March 20th, 2010

An Englishman at CPAC

By Timothy Stanley.

Timothy Stanley reports from the front lines of the Conference for Conservative Activists in Washington, D.C.


I am here in Washington DC at a revolutionary moment. The Tea Party has come to town and hijacked the annual Conservative Political Action Conference. Women with stately hairdos share the cameras with men in George Washington wigs. One revolutionary rings a bell and cries, “The British are coming! The British are coming.”

"Actually, I’ve already arrived," I say curtly, tapping my crocodile suitcase with my toe. Foreigners, snobs, liberals, do-gooders, moderates, Democrats, Marxists, bankers and flaneurs are not welcome at the Washington Marriott this February. The rooms are booked-out with real Americans.

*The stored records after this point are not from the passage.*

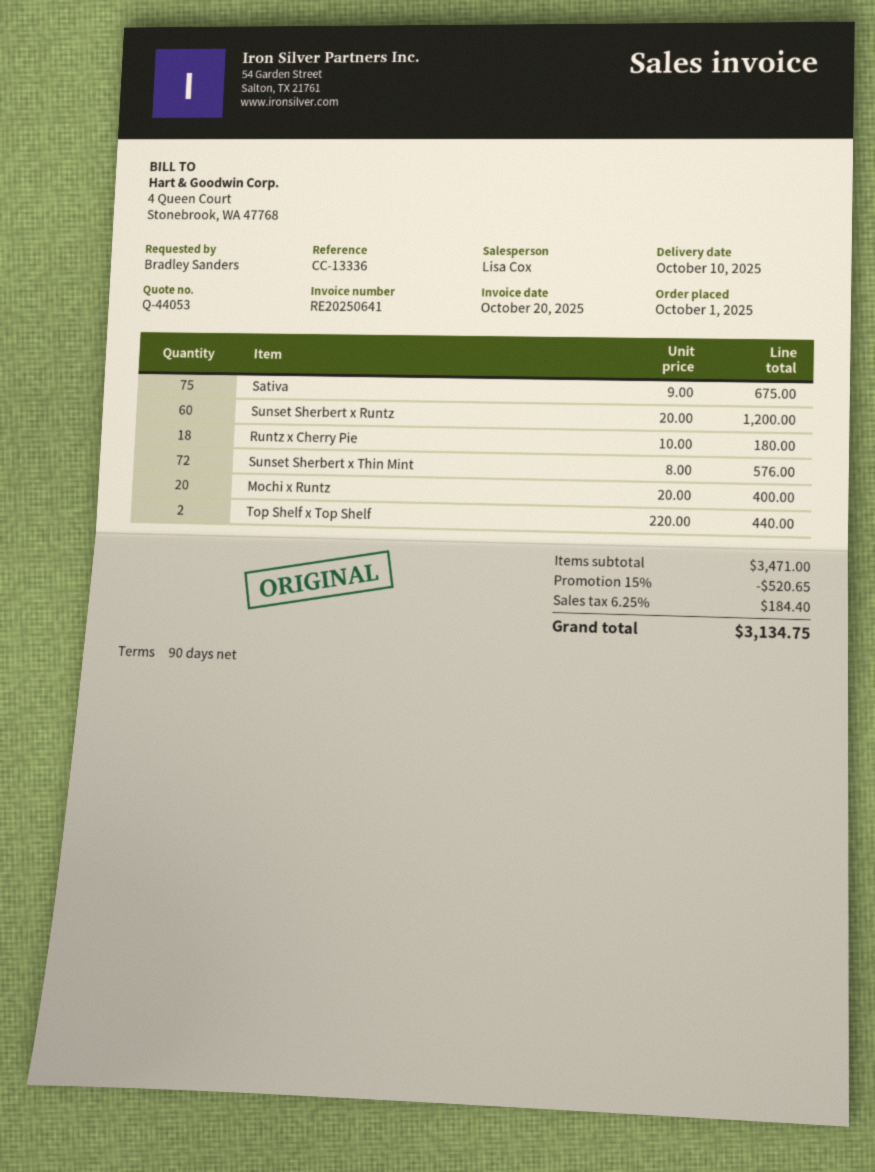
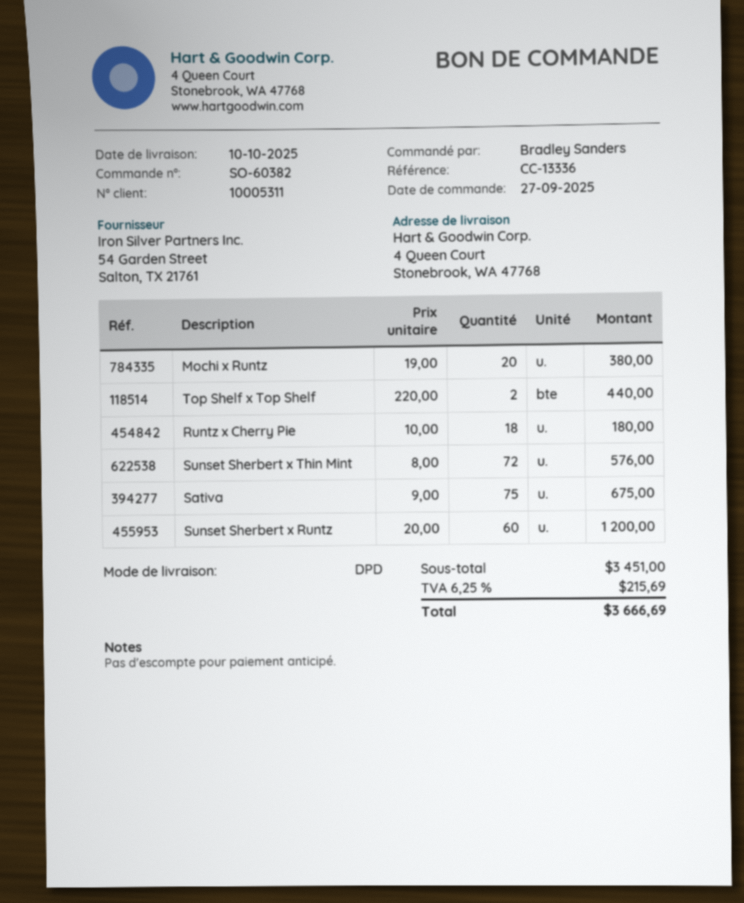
order date: 2025-10-01 -> 2025-09-27
Mochi x Runtz: 20 x 20.00 = 400.00 -> 20 x 19.00 = 380.00
subtotal: 3471.00 -> 3451.00
discount: 15% = 520.65 -> none
tax: 6.25% = 184.40 -> 6.25% = 215.69
total: 3134.75 -> 3666.69

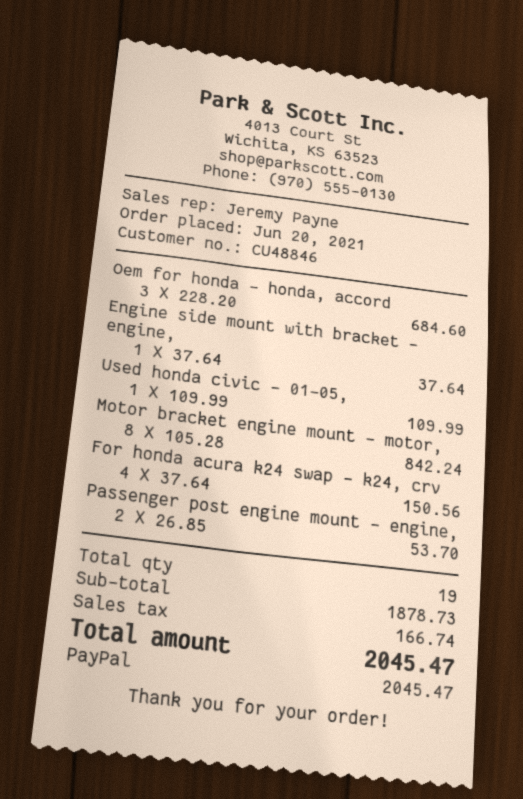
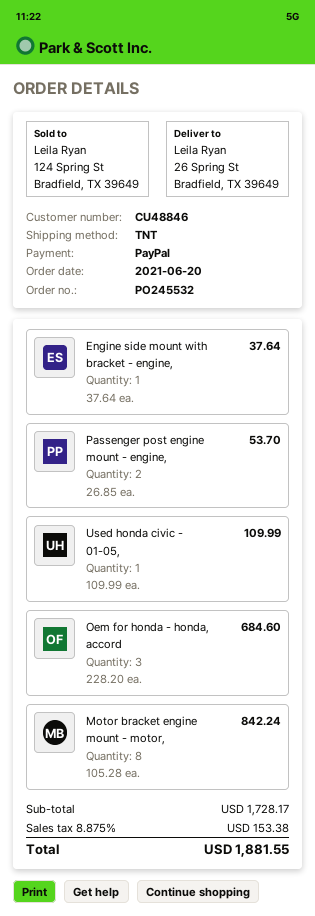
For honda acura k24 swap - k24, crv: 4 x 37.64 = 150.56 -> none
subtotal: 1878.73 -> 1728.17
tax: 166.74 -> 153.38
total: 2045.47 -> 1881.55

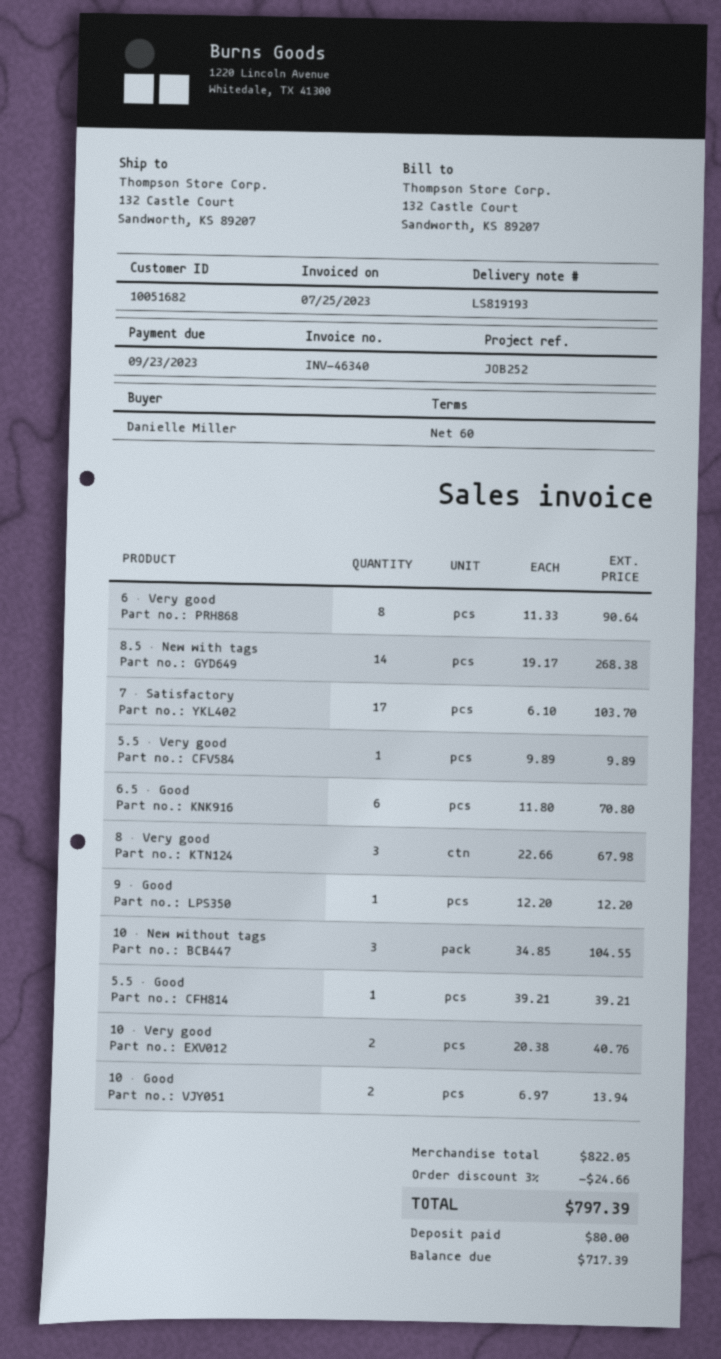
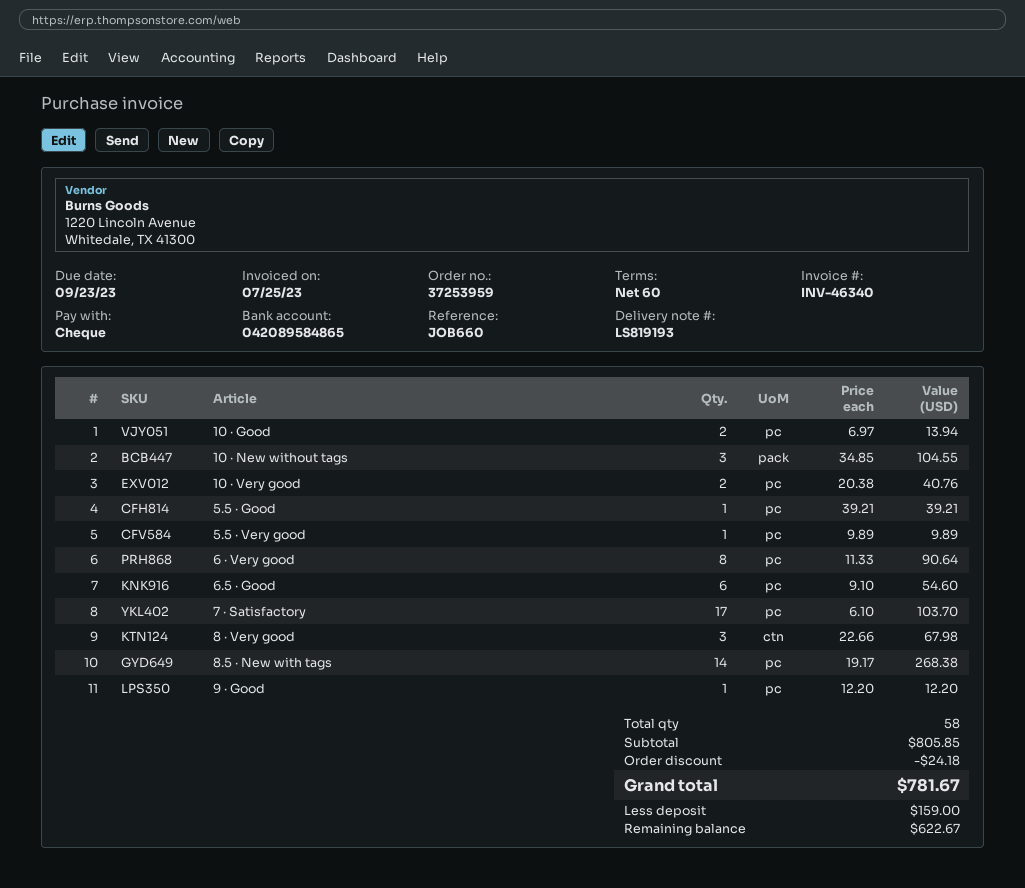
reference: JOB252 -> JOB660
6.5 · Good: 6 x 11.80 = 70.80 -> 6 x 9.10 = 54.60
subtotal: 822.05 -> 805.85
discount: 24.66 -> 24.18
total: 797.39 -> 781.67
deposit: 80.00 -> 159.00
balance: 717.39 -> 622.67

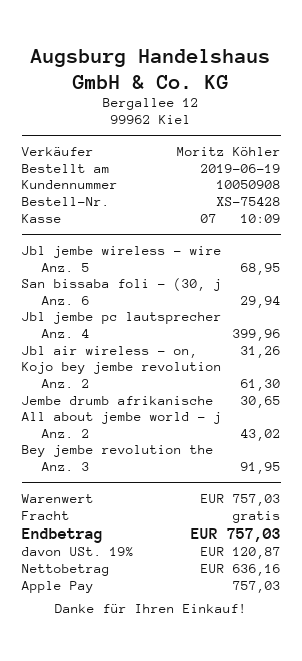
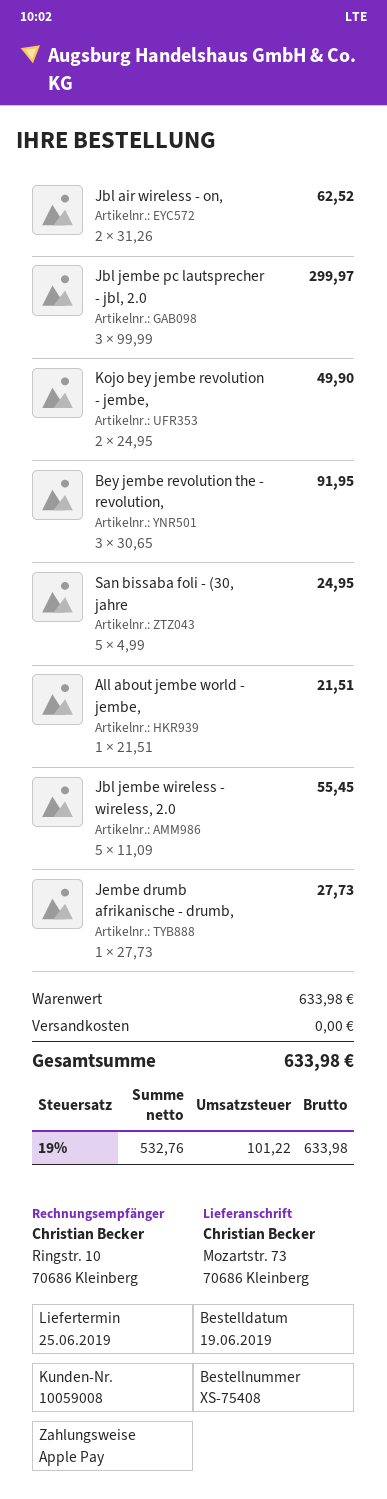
order number: XS-75428 -> XS-75408
customer number: 10050908 -> 10059008
Jbl jembe wireless - wire: 5 for 68.95 -> 5 for 55.45
San bissaba foli - (30, j: 6 for 29.94 -> 5 for 24.95
Jbl jembe pc lautsprecher: 4 for 399.96 -> 3 for 299.97
Jbl air wireless - on,: 1 for 31.26 -> 2 for 62.52
Kojo bey jembe revolution: 2 for 61.30 -> 2 for 49.90
Jembe drumb afrikanische: 1 for 30.65 -> 1 for 27.73
All about jembe world - j: 2 for 43.02 -> 1 for 21.51
subtotal: 757.03 -> 633.98
net: 636.16 -> 532.76
tax: 19% = 120.87 -> 19% = 101.22
total: 757.03 -> 633.98

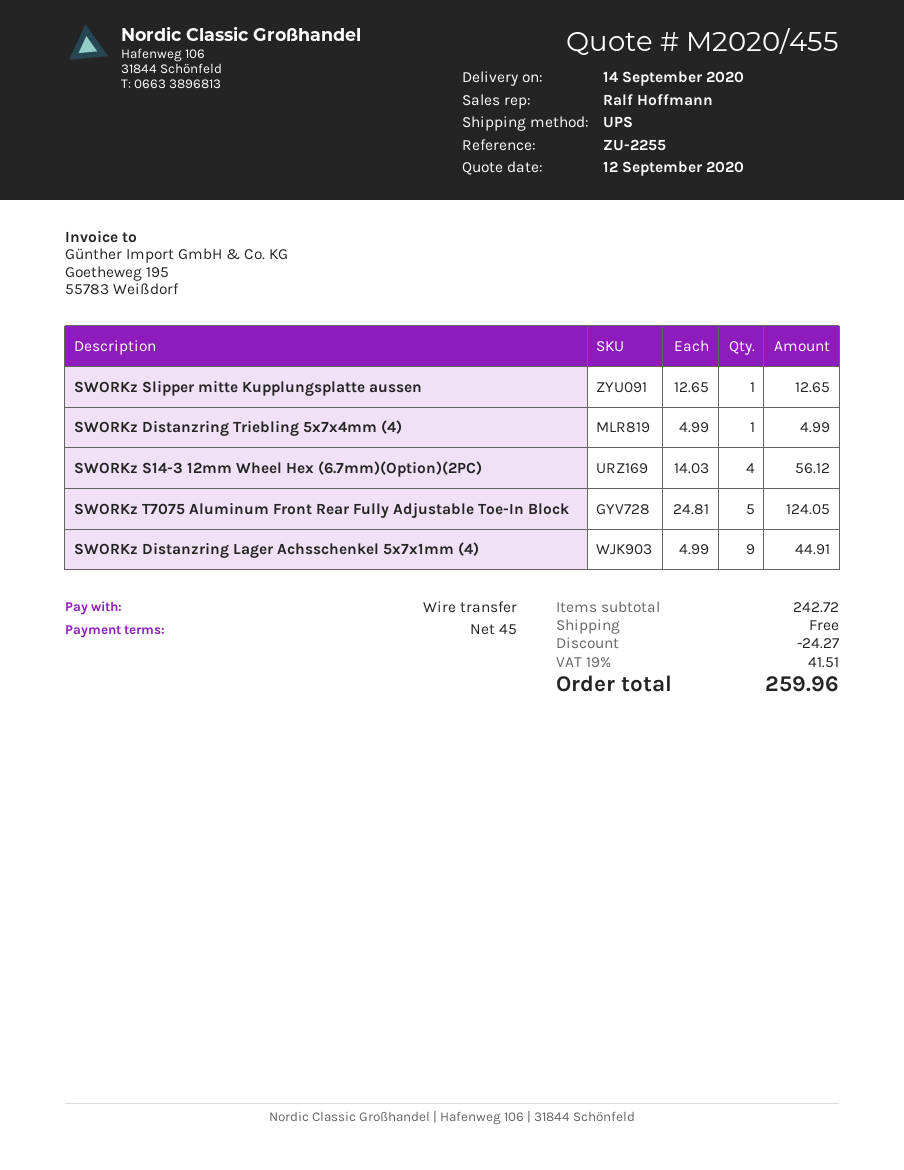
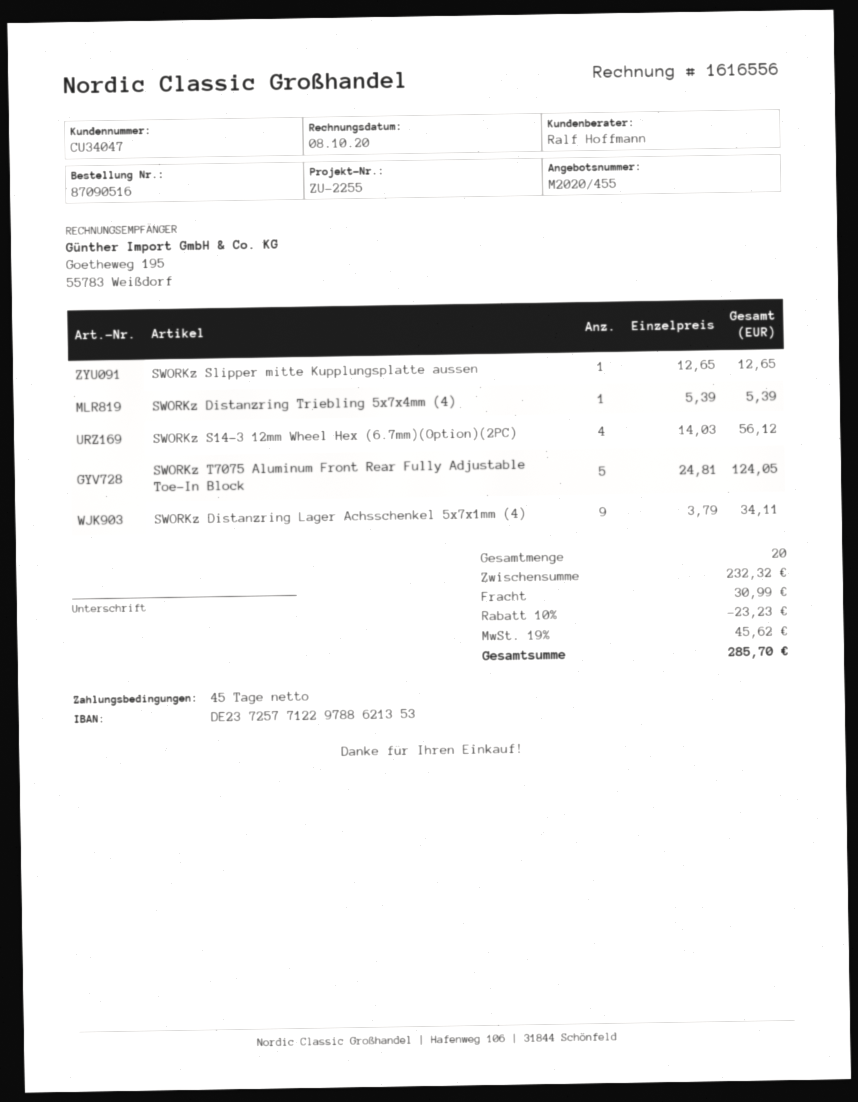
SWORKz Distanzring Triebling 5x7x4mm (4): 1 x 4.99 = 4.99 -> 1 x 5.39 = 5.39
SWORKz Distanzring Lager Achsschenkel 5x7x1mm (4): 9 x 4.99 = 44.91 -> 9 x 3.79 = 34.11
subtotal: 242.72 -> 232.32
discount: 24.27 -> 23.23
shipping: 0.00 -> 30.99
tax: 19% = 41.51 -> 19% = 45.62
total: 259.96 -> 285.70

This is how the media reports it and it is, in fact, a scam. The Tea Partiers are not new to this convention - they are old hands. At a panel on Tea Party activism, each speaker introduced herself (and they were all women) as “an ordinary wife and mother.” But their convention-guide CVs revealed how extraordinary they really are. “I’m just a housewife from Missouri,” said one (a former PA to Majority Leader John Boehmer). “I have two great kids and a loving husband,” said another (a former office manager to former Majority Leader Dick Armey). This army of ordinary, independent citizens, it turns out, is exactly the same army of conservatives who hated Clinton, hated Gore and hated Kerry. Year after year they’ve been coming to this conference and venting their spleen against big government. But what makes this year different from all others is that they are winning the argument and that the media is paying attention. That’s what makes the atmosphere so potent. There’s an “I told you so” mood in the air, and it’s directed at the press box that hangs above the conference hall. Righteousness is a dangerous quality. When it’s proven right, it’s dynamite.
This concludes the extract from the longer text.